El segundo Blu-ray –bautizado como 1968: Germin/ation– también los muestra en acción en sus ya conocidas presentaciones de ese año en ciudades como París y Bruselas, ya sin Barrett en sus filas, reemplazado por David Gilmour. Los ingleses seguían sumergidos en melodías sin esqueleto alguno, que exigían atención absoluta, pero que en contraparte nunca olvidaban el atractivo escénico, cierto acento melódico y hasta pinceladas de ironía, recursos esenciales para su posterior supervivencia.

A diferencias de las bandas nacidas en California, el otro centro de gravedad de la psicodelia en los 60, los Floyd siempre acomodaron sus ambiciones al interés del público –sus conciertos los dotaban de insuperable tensión dramática- ganando la pulseada a conjuntos que intentaron lucir mayor espesor intelectual (The Doors) o que naufragaron en aspiraciones desmedidas, como Vanilla Fudge, aquellos estadounidenses que alguna vez se plantearon resumir la historia de la música moderna en un álbum de media hora.

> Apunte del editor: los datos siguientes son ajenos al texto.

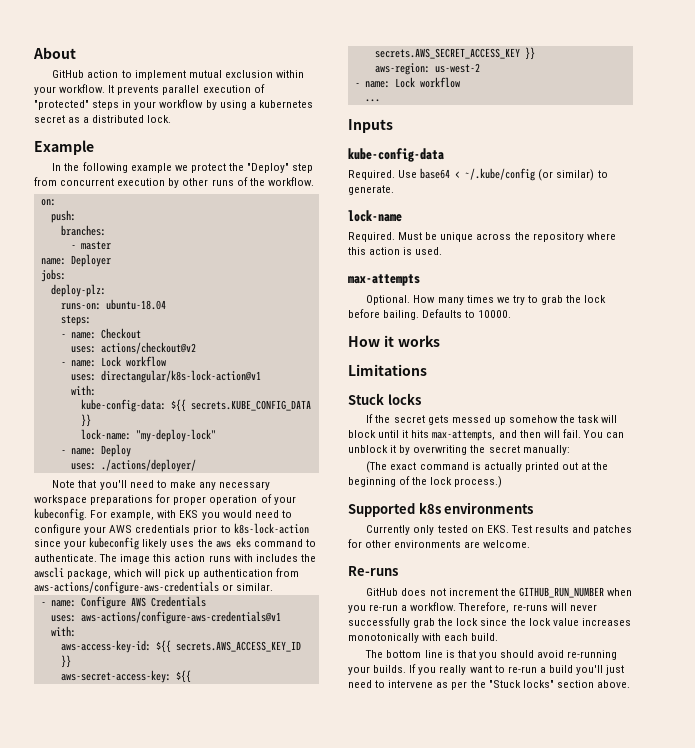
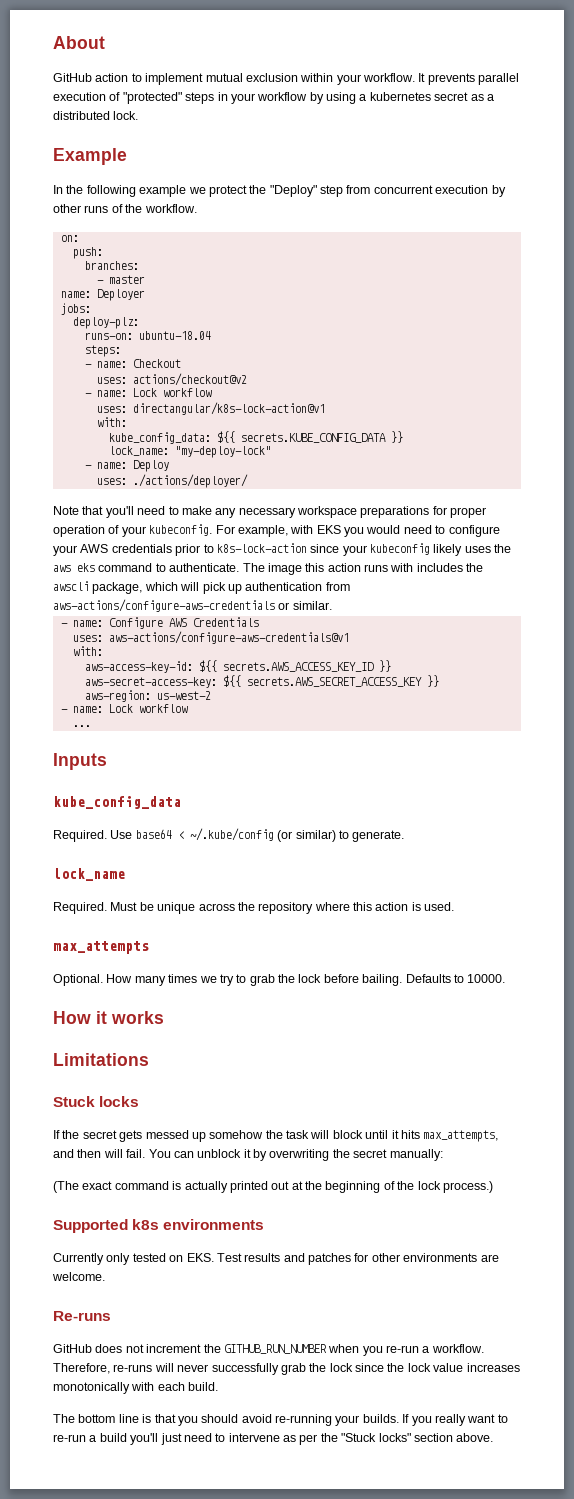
- kube-config-data: ${{ secrets.KUBE_CONFIG_DATA }}
+ kube_config_data: ${{ secrets.KUBE_CONFIG_DATA }}
- lock-name: "my-deploy-lock"
+ lock_name: "my-deploy-lock"
- kube-config-data
+ kube_config_data
- lock-name
+ lock_name
- max-attempts
+ max_attempts
- If the secret gets messed up somehow the task will block until it hits max-attempts, and then will fail.
+ If the secret gets messed up somehow the task will block until it hits max_attempts, and then will fail.

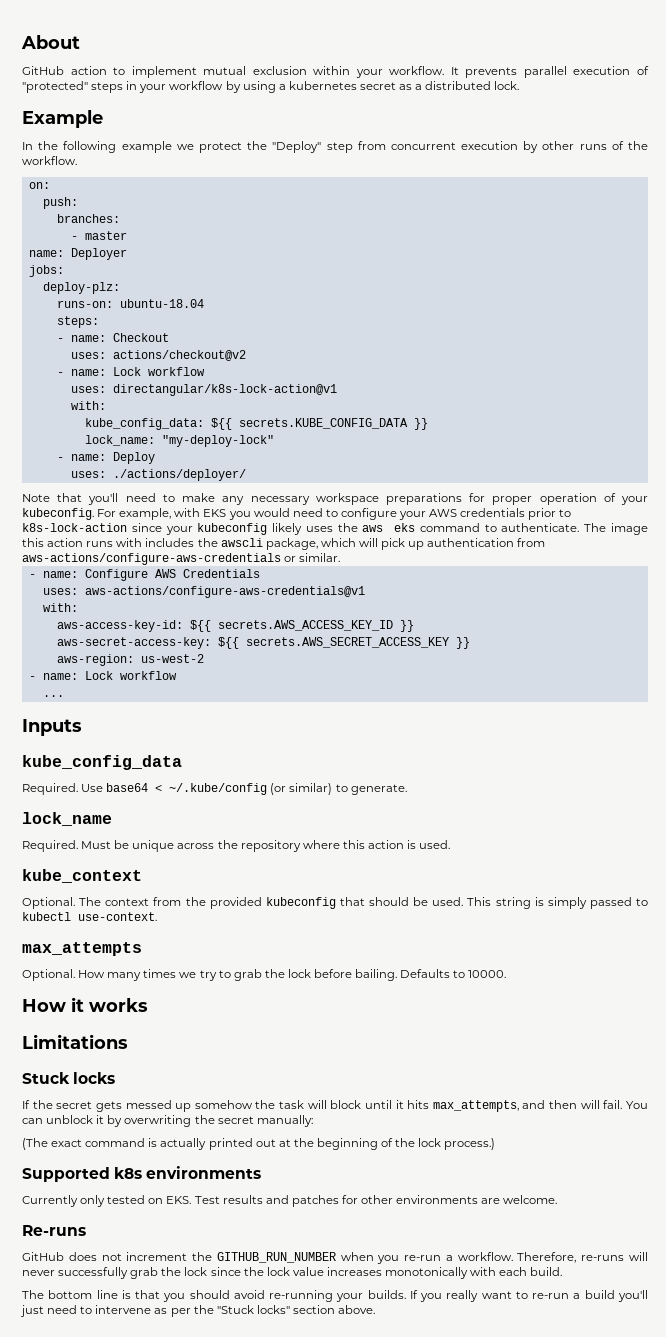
+ kube_context
+ Optional. The context from the provided kubeconfig that should be used. This string is simply passed to kubectl use-context.

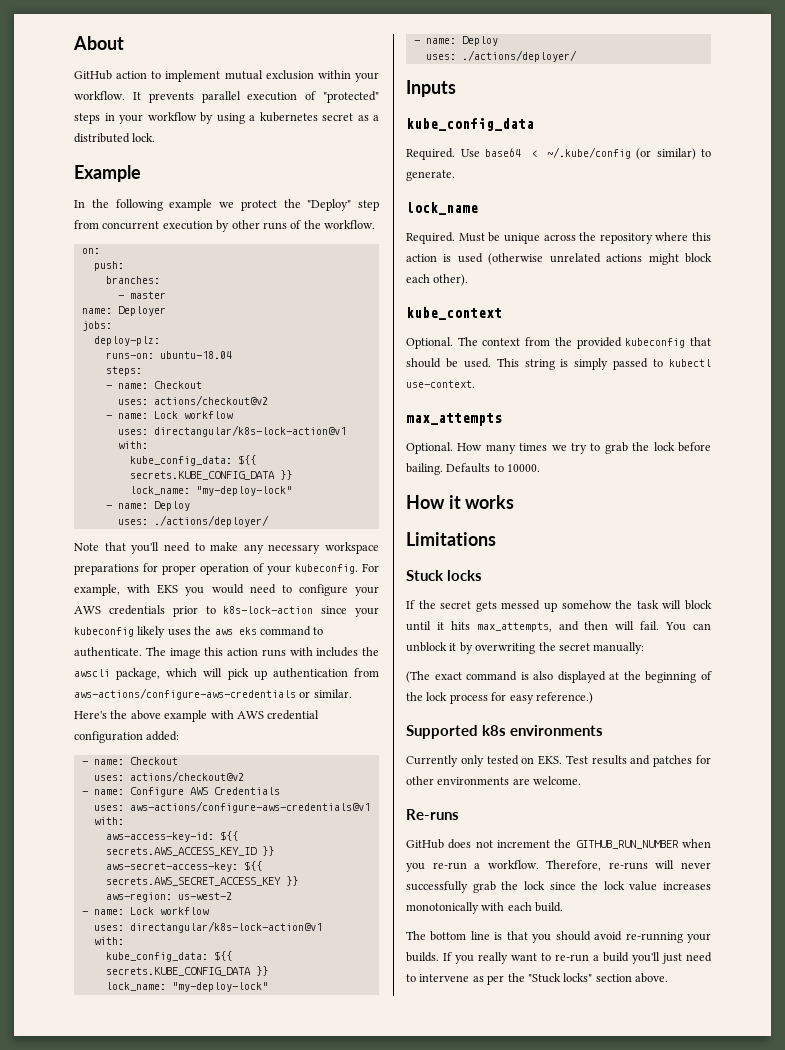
+ Here's the above example with AWS credential configuration added:
+ - name: Checkout
+ uses: actions/checkout@v2
  aws-region: us-west-2
  - name: Lock workflow
- ...
+ uses: directangular/k8s-lock-action@v1
+ with:
+ kube_config_data: ${{ secrets.KUBE_CONFIG_DATA }}
+ lock_name: "my-deploy-lock"
+ - name: Deploy
+ uses: ./actions/deployer/
- Must be unique across the repository where this action is used.
+ Must be unique across the repository where this action is used (otherwise unrelated actions might block each other).
- (The exact command is actually printed out at the beginning of the lock process.)
+ (The exact command is also displayed at the beginning of the lock process for easy reference.)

Para los fans, las mayores gemas vienen en el tercer disco (1969: Dramatis/ation), con parte de los ensayos y el show de The man and the journey, el mayor espectáculo presentado hasta esa fecha por la banda, preludio de los montajes apoteósicos que convertirían en su marca de fábrica; y la enrevesada interpretación de “Interstellar overdrive” junto a Frank Zappa.

El volumen siguiente –1970: Devi/ation– es otra delicia. El tema “Atom heart mother” -ese puente entre el Floyd de los 60 y la banda que una década después se transformaría en símbolo del rock progresivo, esa suite donde los bronces orquestales parecen torpedeados por guitarras-, es presentada de manera íntegra en conciertos en San Francisco y Londres. Pura clase.

Aunque los 70 y los 80 convertirían al conjunto en una máquina millonaria cuyas presentaciones empezaron a resultar cada vez más embriagantes y despersonalizadas –llenas de murallas, cerdos voladores y chimeneas de fábrica, “un Disneylandia para los rockeros del siglo XX”, según reseñó alguna vez un diario estadounidense-, bien vale la pena viajar al origen, a los tiempos menos pomposos, al embrión de un animal único en su especie. Al observar ese pasado, el diamante loco de Pink Floyd sigue brillando intacto.